**What you will do**.
Pull out of the data below the stretch of lines bounded by the one containing "Ruby 2.7.*, selenium-webdriver" and the one containing "Technology stack and helpful info", both bounds included, unchanged.
** Provided material follows **
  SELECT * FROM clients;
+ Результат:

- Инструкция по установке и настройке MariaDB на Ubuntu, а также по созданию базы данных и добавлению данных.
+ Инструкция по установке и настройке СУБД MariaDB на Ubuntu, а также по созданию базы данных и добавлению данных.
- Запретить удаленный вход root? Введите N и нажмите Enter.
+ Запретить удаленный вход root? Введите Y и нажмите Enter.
** End of Provided material **
** Provided material follows **
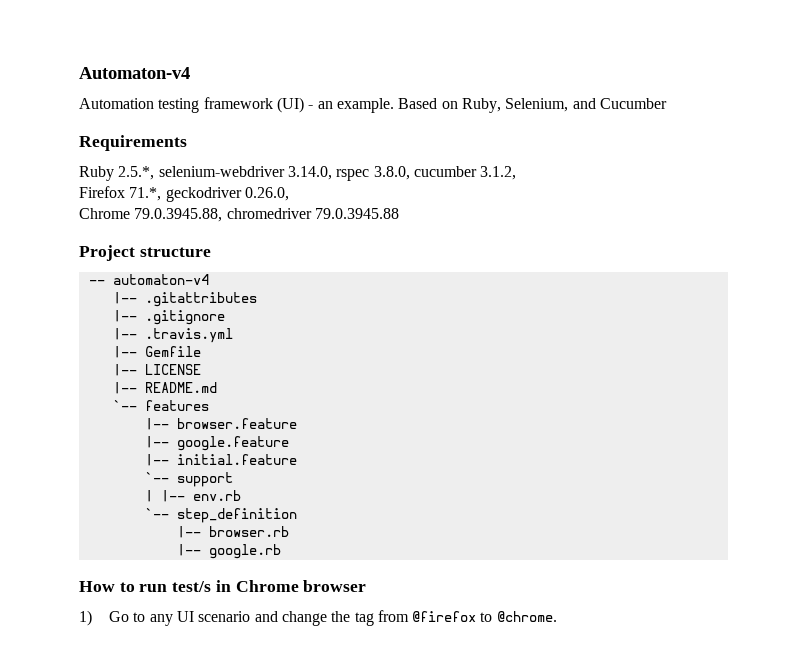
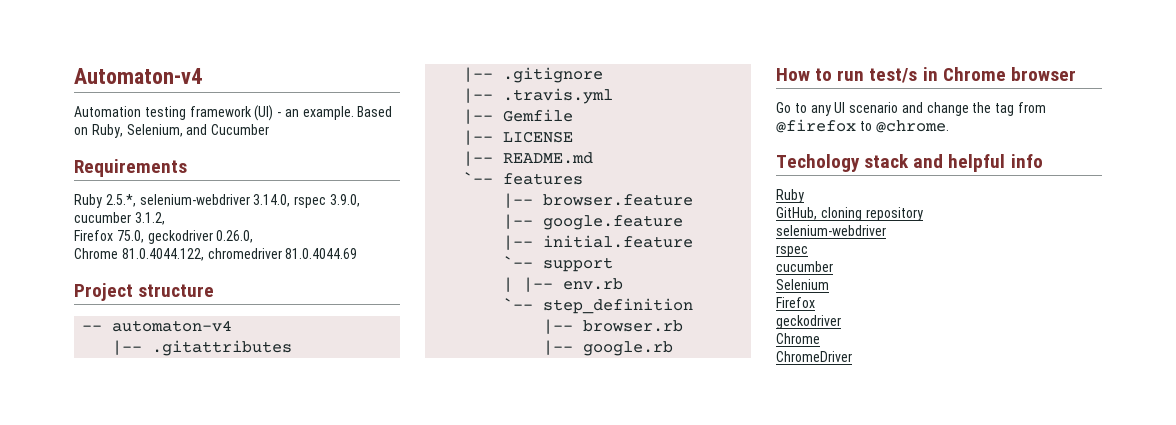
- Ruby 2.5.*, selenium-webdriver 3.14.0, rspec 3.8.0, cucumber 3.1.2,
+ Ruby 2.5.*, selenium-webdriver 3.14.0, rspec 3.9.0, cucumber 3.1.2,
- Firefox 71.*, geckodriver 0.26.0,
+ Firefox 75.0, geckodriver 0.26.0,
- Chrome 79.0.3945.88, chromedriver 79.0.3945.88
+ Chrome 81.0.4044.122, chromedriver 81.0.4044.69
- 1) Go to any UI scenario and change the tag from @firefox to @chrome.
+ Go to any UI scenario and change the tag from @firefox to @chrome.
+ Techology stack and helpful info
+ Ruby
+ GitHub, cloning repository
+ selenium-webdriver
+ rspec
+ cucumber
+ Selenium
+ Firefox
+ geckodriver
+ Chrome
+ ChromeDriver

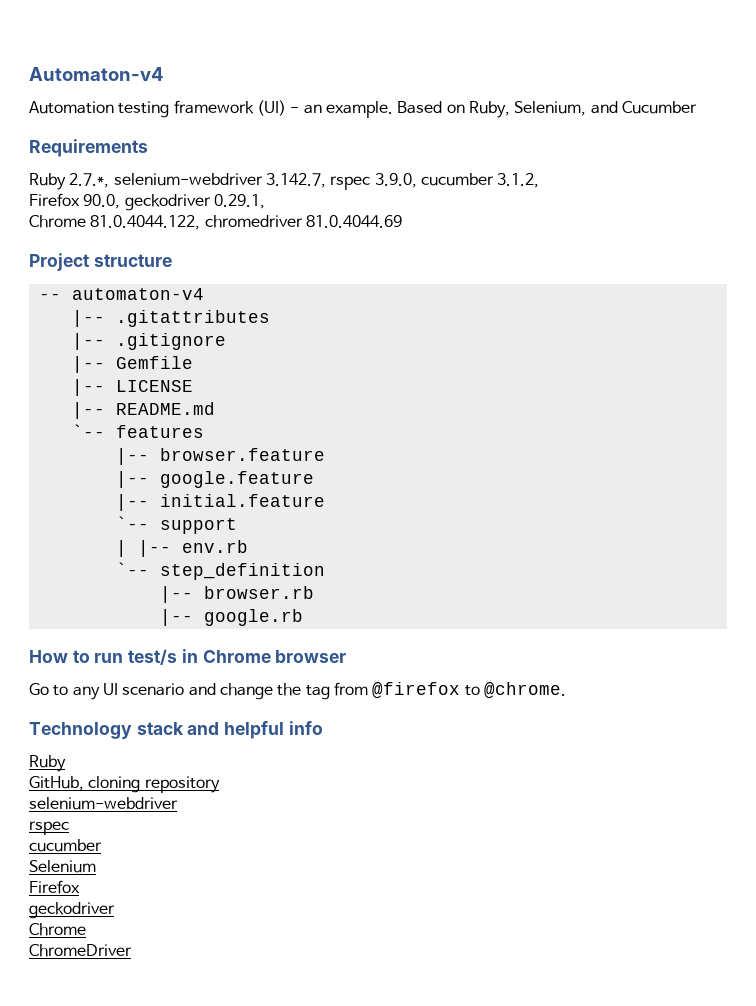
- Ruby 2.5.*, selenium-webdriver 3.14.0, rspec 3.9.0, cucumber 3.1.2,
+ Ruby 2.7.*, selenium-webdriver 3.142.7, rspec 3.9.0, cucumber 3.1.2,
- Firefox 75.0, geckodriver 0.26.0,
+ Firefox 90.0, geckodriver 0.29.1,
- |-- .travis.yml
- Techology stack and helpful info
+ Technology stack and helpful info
** End of Provided material **
**Response area**.
+ Ruby 2.7.*, selenium-webdriver 3.142.7, rspec 3.9.0, cucumber 3.1.2,
- Firefox 75.0, geckodriver 0.26.0,
+ Firefox 90.0, geckodriver 0.29.1,
- |-- .travis.yml
- Techology stack and helpful info
+ Technology stack and helpful info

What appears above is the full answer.